Analysts from Citi highlighted that while the market has remained somewhat resilient thus far, the risks are heavily skewed to the upside. According to a recent Citi oil report, several factors have acted as a “cushion,” preventing an even more dramatic price surge:
- Strategic Reserves: Coordinated releases from Strategic Petroleum Reserves (SPR) have helped offset immediate shortages.
- Global Demand: Weaker economic growth in several developing economies has muted the overall demand for crude.
- Inventory Levels: Relatively high global inventories have provided a temporary buffer against supply shocks.
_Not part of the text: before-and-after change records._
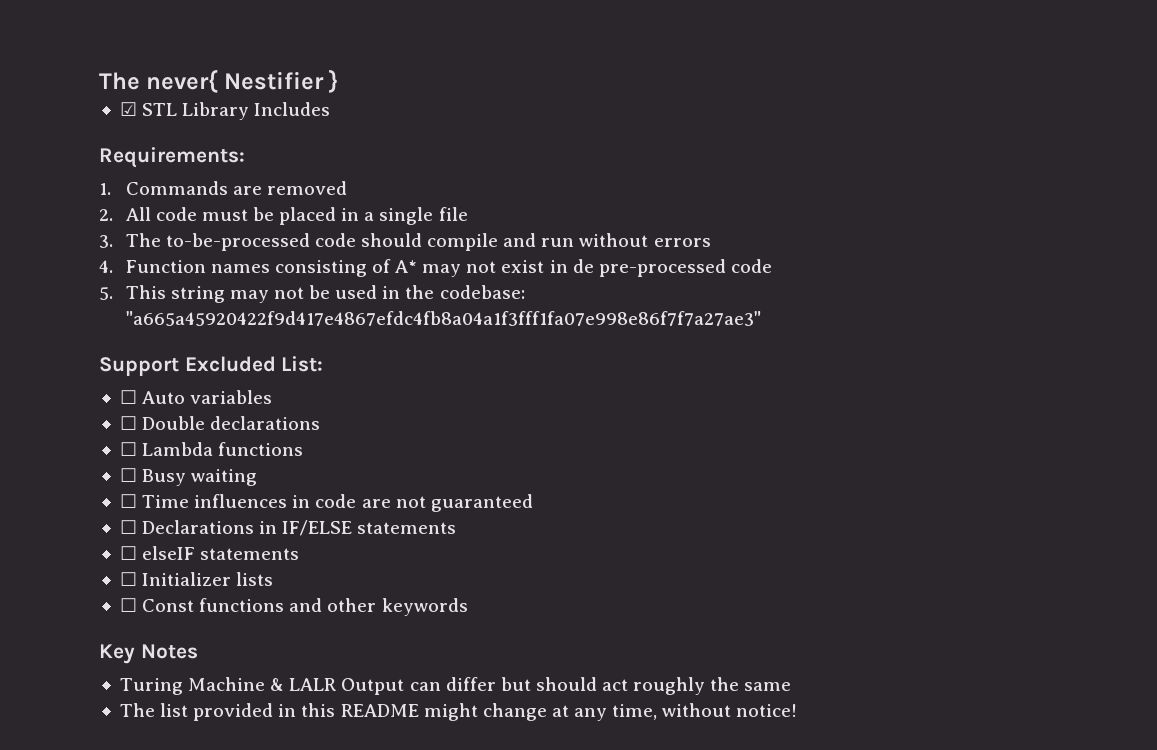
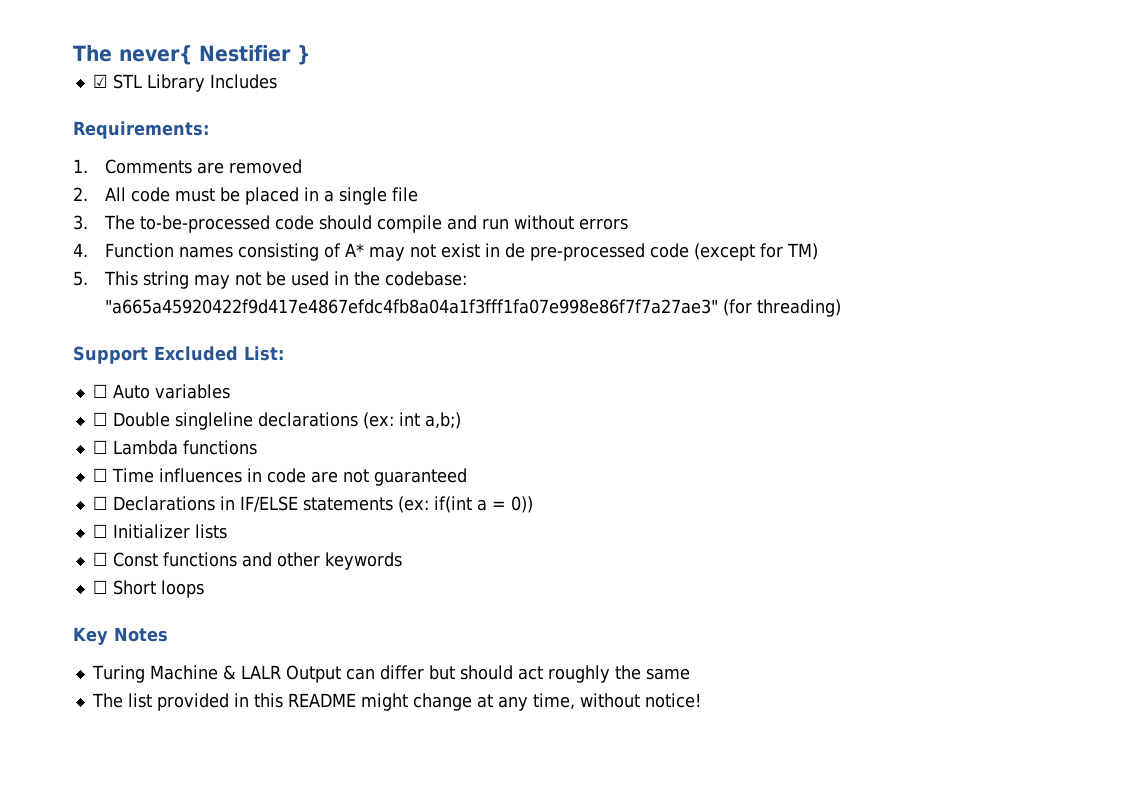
- 1. Commands are removed
+ 1. Comments are removed
- 4. Function names consisting of A* may not exist in de pre-processed code
+ 4. Function names consisting of A* may not exist in de pre-processed code (except for TM)
- 5. This string may not be used in the codebase: "a665a45920422f9d417e4867efdc4fb8a04a1f3fff1fa07e998e86f7f7a27ae3"
+ 5. This string may not be used in the codebase: "a665a45920422f9d417e4867efdc4fb8a04a1f3fff1fa07e998e86f7f7a27ae3" (for threading)
- ☐ Double declarations
+ ☐ Double singleline declarations (ex: int a,b;)
- ☐ Busy waiting
- ☐ Declarations in IF/ELSE statements
- ☐ elseIF statements
+ ☐ Declarations in IF/ELSE statements (ex: if(int a = 0))
+ ☐ Short loops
Despite these cushions, Citi warns that Iran maintains total control over the timing and terms of any agreement to reopen or secure the Strait. While the firm’s baseline assumption is that a deal to stabilize the route could be reached by the end of May, analysts cautioned that this timeline is increasingly likely to be pushed back or result in only a partial reopening.
| Benchmark | Contract Month | Closing Price | % Change |
|---|---|---|---|
| Brent Crude | July | $104.49 | +3.16% |
| WTI | June | $95.42 | +3.08% |
Economic Implications and Outlook
The intersection of military rhetoric and energy logistics creates a precarious environment for global inflation. As oil prices climb, the cost of transporting goods and producing plastics and chemicals rises, potentially forcing central banks to reconsider interest rate trajectories to combat energy-driven inflation.
For stakeholders, the focus now shifts to whether the “maximum pressure” campaign will force Iran back to the negotiating table or accelerate the timeline toward a direct military confrontation. The successful transit of the Shenlong proves that shipping is currently possible, but it does not guarantee the safety of the route as the May deadline approached.
Disclaimer: This report is for informational purposes only and does not constitute financial, investment, or legal advice.
The next critical checkpoint for markets will be the official response from Tehran following the U.S. Rejection of their counteroffer, as well as any further updates on the status of the Strait of Hormuz shipping lanes provided by maritime security agencies.